## Getting Started
Let's put what we've learned about Lucene this far into practice. We're going to code our very own Full Text Search engine by developing our own analyzer, inverted index, queries and relevance scorer. 

## Installing Pre-Requisites
During the analyzing phase we will need to stem our tokens to ensure that different variations of a word `ie. brewery, breweries, brewing --> brew`. We are stripping the word of its suffix, storing only the root of the token in our inverted index.

In [1]:
! pip install Pystemmer



## Building the Analyzer
Every sequence of text that will be indexed will first need to be analyzed.

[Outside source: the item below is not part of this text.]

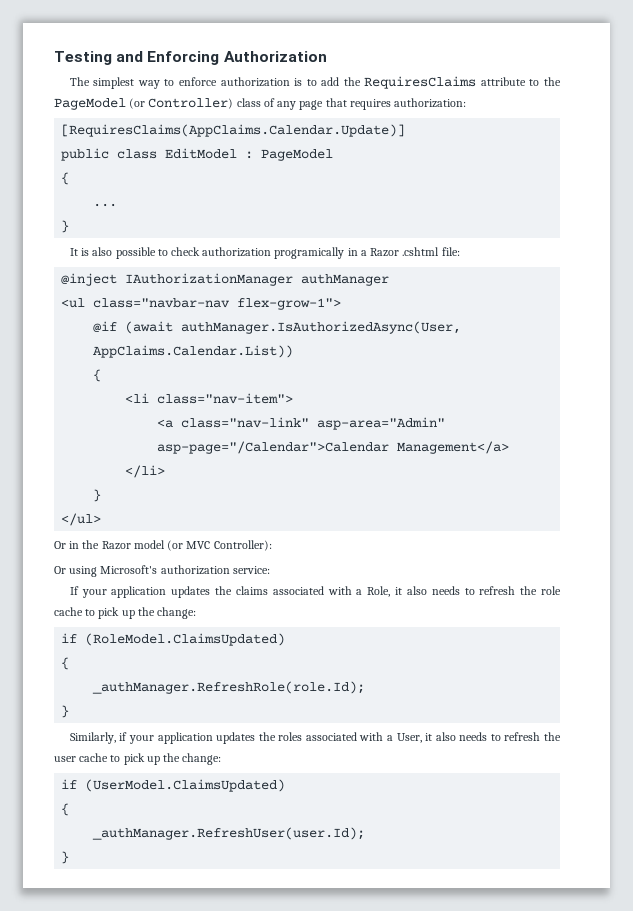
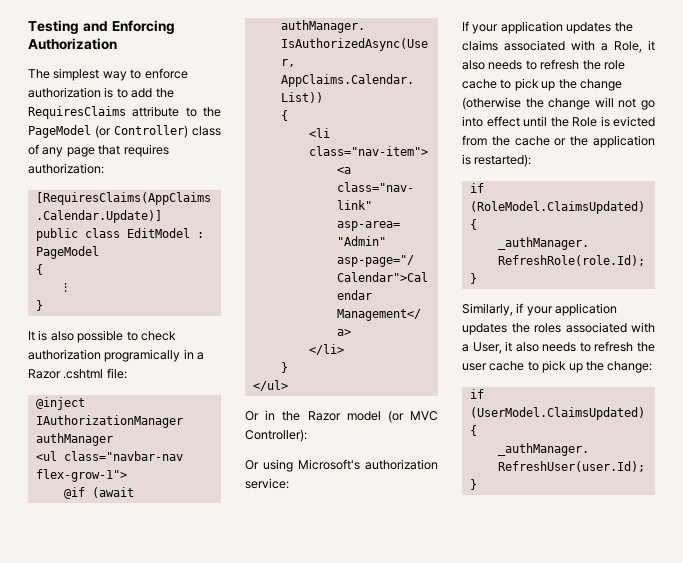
[93,203,118,207] ... -> [63,283,67,292] ⁝
[157,607,197,619] change: -> [579,79,622,91] [462,97,655,110] [462,116,655,127] [462,135,655,148] [462,154,532,167] change (otherwise the change will not go into effect until the Role is evicted from the cache or the application is restarted):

If you recall from the github repository, an analyzer is just a combination of characer filter(s), tokenizer(s) and token filter(s).

In [2]:
import Stemmer
import re
import string

In [3]:
# the tokenize function is responsible for taking our sequence of text and splitting them on white space to provide us with tokens.
def tokenize(text):
    return text.split()

# the lowercase filter is responsible for converting all of our tokens into lowercase
def lowercase_filter(tokens):
    return [token.lower() for token in tokens]

# the punction filter is responsible for ridding our tokens of any punctuation
def punctuation_filter(tokens):
    PUNCTUATION = re.compile('[%s]' % re.escape(string.punctuation))
    return [PUNCTUATION.sub('', token) for token in tokens]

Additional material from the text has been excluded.